- Born: 29 December 1962 (age 63) Milan, Italy
- Occupation: Film editor
- Years active: 1984-present

= Simona Paggi =

Italian film editor (born 1962)

Simona Paggi (born 29 December 1962) is an Italian film editor.

She was nominated for the Academy Award for Best Film Editing for her work in the film Life Is Beautiful (1997) and won the David di Donatello for Best Editing for her work in The Stolen Children (1992).

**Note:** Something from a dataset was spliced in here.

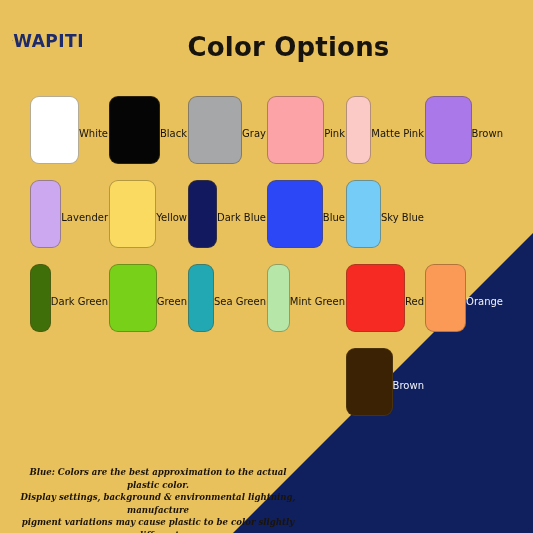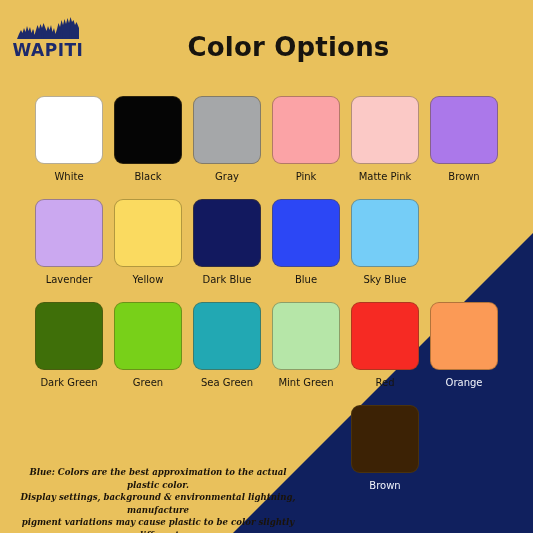"WAPITI" .logo { flex-direction: column -> row }
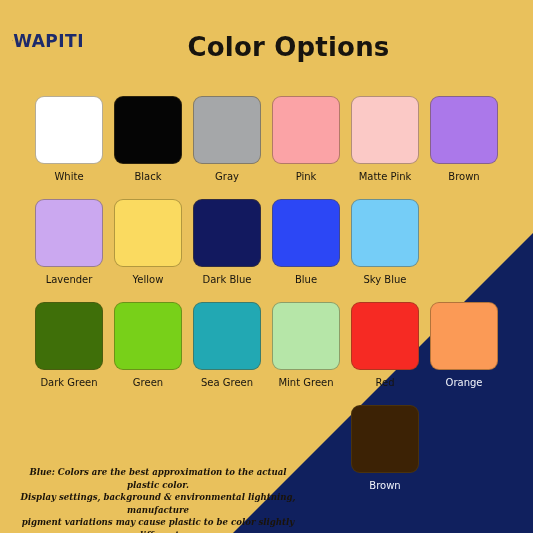"White" .swatch-cell { flex-direction: column -> row }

During her career, she became a close collaborator of directors like Gianni Amelio, Emanuele Crialese and John Turturro.

==Selected filmography==

- Open Doors (1990)
- Traces of an Amorous Life (1990)
- The Stolen Children (1992)
- Lamerica (1994)
- Heartless (1995)
- Traveling Companion (1996)
- Life Is Beautiful (1997)
- The Way We Laughed (1998)
- Against the Wind (2000)
- Empty Eyes (2001)
- Momo (2001)
- Pinocchio (2002)
- Opopomoz (2003)
- The Keys to the House (2004)
- The Life That I Want (2004)
- The Missing Star (2006)
- The Sweet and the Bitter (2007)
- Passione (2010)
- Terraferma (2011)
- L'intrepido (2013)
- Fading Gigolo (2013)
- Tenderness (2017)
- The Jesus Rolls (2019)
- The Bad Poet (2020)
- The Good Mothers (TV series, 2023)
- Green Lava (Short film, 2025)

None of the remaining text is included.